- Task instructions
Lines from the beginning of the data through the line containing "You can try" are to be copied exactly, with no other line included.

- Data excerpts
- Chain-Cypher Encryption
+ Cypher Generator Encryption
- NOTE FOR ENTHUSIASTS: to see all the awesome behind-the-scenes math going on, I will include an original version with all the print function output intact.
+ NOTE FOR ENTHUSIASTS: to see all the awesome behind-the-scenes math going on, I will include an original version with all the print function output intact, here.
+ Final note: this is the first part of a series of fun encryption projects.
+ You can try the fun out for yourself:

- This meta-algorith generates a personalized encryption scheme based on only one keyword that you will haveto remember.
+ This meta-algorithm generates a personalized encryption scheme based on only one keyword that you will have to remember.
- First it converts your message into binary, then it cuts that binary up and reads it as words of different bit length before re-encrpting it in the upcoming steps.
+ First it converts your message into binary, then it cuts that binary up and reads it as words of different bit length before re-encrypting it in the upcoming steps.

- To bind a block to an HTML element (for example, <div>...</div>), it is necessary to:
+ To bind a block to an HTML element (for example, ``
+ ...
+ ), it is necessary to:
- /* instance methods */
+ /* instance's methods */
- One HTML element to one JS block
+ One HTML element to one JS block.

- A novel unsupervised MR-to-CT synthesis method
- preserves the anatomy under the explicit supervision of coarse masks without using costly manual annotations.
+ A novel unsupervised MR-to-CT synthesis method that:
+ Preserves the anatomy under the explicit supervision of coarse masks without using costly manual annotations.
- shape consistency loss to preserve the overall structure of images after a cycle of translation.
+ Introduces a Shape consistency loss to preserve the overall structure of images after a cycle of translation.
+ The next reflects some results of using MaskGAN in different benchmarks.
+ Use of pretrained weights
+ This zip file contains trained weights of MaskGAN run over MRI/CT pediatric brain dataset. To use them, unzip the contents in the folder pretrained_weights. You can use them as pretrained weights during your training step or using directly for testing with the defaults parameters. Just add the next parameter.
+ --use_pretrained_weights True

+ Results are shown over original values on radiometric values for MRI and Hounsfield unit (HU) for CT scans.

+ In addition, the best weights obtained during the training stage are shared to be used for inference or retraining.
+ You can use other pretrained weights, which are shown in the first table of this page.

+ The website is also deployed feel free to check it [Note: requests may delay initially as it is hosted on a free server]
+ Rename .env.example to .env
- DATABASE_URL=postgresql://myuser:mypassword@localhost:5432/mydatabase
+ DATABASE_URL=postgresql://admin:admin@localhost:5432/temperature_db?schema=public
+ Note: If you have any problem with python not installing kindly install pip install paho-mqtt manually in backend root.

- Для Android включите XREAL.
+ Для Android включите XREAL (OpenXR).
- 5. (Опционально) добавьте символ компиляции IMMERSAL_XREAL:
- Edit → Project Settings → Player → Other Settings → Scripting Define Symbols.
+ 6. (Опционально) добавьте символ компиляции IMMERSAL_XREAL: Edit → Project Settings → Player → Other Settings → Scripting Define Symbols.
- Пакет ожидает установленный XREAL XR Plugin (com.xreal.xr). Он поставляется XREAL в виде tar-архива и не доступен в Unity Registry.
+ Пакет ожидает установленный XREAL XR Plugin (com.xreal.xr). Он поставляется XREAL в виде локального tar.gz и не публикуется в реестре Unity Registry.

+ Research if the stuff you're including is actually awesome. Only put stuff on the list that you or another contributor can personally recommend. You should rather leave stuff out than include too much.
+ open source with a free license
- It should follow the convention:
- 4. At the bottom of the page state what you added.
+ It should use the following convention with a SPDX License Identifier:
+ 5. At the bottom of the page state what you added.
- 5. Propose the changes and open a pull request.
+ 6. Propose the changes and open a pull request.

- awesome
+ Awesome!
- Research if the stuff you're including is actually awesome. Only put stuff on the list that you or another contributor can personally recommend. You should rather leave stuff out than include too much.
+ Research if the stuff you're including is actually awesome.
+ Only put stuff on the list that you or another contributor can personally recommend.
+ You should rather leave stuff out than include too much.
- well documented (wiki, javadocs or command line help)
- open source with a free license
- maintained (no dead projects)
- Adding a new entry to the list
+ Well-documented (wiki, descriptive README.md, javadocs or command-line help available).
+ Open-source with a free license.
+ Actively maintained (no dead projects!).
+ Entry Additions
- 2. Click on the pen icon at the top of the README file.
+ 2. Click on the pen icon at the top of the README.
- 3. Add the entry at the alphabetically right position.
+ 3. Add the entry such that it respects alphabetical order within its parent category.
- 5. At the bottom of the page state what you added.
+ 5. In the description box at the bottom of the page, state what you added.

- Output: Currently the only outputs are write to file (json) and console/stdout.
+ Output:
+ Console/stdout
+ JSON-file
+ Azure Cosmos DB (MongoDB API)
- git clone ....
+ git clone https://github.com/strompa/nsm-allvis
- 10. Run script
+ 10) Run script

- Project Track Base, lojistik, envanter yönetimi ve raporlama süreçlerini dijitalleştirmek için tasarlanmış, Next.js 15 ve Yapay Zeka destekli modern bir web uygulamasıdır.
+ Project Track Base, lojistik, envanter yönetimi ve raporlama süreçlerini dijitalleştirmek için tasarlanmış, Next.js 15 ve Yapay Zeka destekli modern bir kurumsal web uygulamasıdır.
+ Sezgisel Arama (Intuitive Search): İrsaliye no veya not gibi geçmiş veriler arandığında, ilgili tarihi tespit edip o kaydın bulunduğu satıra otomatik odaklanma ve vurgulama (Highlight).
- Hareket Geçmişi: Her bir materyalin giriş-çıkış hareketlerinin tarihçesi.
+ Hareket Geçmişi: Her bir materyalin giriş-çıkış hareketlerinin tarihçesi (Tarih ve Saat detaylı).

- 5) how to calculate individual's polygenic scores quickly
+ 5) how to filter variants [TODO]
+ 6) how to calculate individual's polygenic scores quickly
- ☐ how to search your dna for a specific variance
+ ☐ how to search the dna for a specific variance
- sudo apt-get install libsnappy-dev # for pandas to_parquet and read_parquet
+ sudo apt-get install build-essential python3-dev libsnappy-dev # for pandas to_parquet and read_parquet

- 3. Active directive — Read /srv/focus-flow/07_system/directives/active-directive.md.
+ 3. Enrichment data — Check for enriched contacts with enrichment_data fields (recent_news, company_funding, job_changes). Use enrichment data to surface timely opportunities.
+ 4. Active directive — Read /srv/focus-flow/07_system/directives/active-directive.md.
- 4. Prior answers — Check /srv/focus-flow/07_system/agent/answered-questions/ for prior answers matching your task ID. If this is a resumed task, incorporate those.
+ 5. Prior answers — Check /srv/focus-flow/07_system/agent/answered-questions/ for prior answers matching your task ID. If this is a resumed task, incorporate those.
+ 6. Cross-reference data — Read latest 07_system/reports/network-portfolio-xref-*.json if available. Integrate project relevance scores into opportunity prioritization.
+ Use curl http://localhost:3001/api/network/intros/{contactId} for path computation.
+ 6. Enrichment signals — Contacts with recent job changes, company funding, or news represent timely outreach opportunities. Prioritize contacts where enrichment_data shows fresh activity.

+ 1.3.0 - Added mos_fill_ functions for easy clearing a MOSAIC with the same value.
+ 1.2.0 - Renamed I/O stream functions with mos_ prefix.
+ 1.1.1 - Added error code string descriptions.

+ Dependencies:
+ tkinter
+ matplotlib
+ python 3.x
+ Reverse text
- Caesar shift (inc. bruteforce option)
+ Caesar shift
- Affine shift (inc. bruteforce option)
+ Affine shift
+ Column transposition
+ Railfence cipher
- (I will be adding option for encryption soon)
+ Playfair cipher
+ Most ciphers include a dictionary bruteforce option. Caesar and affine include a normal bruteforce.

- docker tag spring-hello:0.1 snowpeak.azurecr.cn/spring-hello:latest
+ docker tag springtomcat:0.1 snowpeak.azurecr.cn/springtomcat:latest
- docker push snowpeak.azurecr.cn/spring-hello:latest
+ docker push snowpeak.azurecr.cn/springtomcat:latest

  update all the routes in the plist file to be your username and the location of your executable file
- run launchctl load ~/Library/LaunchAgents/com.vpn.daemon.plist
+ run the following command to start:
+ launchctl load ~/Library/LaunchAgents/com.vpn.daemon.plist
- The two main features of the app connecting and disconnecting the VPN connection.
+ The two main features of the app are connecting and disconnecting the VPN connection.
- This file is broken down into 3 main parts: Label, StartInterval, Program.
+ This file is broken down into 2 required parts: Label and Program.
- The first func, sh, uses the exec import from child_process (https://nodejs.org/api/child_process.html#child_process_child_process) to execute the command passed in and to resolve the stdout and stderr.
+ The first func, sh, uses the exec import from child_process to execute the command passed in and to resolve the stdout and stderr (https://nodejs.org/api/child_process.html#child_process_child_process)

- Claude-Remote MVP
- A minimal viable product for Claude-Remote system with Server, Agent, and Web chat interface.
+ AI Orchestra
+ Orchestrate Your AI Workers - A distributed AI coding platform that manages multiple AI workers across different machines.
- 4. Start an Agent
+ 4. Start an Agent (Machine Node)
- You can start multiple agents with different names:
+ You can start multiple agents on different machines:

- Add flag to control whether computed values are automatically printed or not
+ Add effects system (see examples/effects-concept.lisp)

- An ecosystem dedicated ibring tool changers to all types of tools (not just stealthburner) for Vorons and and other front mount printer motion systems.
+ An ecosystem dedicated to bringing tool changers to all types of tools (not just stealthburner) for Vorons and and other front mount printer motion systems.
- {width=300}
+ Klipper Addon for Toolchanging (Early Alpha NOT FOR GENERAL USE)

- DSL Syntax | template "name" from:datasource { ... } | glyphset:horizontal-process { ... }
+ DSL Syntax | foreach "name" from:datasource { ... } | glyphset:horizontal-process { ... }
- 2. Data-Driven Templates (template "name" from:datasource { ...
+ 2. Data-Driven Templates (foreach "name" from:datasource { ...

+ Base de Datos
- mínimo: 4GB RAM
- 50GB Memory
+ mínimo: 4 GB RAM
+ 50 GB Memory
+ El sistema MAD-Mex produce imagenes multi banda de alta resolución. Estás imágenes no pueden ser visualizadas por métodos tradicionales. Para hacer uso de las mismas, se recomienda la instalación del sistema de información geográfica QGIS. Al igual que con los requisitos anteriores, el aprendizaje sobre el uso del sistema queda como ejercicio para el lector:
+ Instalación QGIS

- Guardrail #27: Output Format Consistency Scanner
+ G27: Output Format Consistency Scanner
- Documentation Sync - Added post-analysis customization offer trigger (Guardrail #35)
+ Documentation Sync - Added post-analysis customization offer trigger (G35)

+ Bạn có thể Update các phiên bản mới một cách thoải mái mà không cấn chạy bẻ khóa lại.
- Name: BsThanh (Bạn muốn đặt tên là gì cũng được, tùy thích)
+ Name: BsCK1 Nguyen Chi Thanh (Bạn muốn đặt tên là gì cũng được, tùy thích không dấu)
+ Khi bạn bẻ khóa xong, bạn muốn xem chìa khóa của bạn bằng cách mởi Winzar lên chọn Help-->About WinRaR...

- Response area
- Chain-Cypher Encryption
+ Cypher Generator Encryption
- NOTE FOR ENTHUSIASTS: to see all the awesome behind-the-scenes math going on, I will include an original version with all the print function output intact.
+ NOTE FOR ENTHUSIASTS: to see all the awesome behind-the-scenes math going on, I will include an original version with all the print function output intact, here.
+ Final note: this is the first part of a series of fun encryption projects.
+ You can try the fun out for yourself:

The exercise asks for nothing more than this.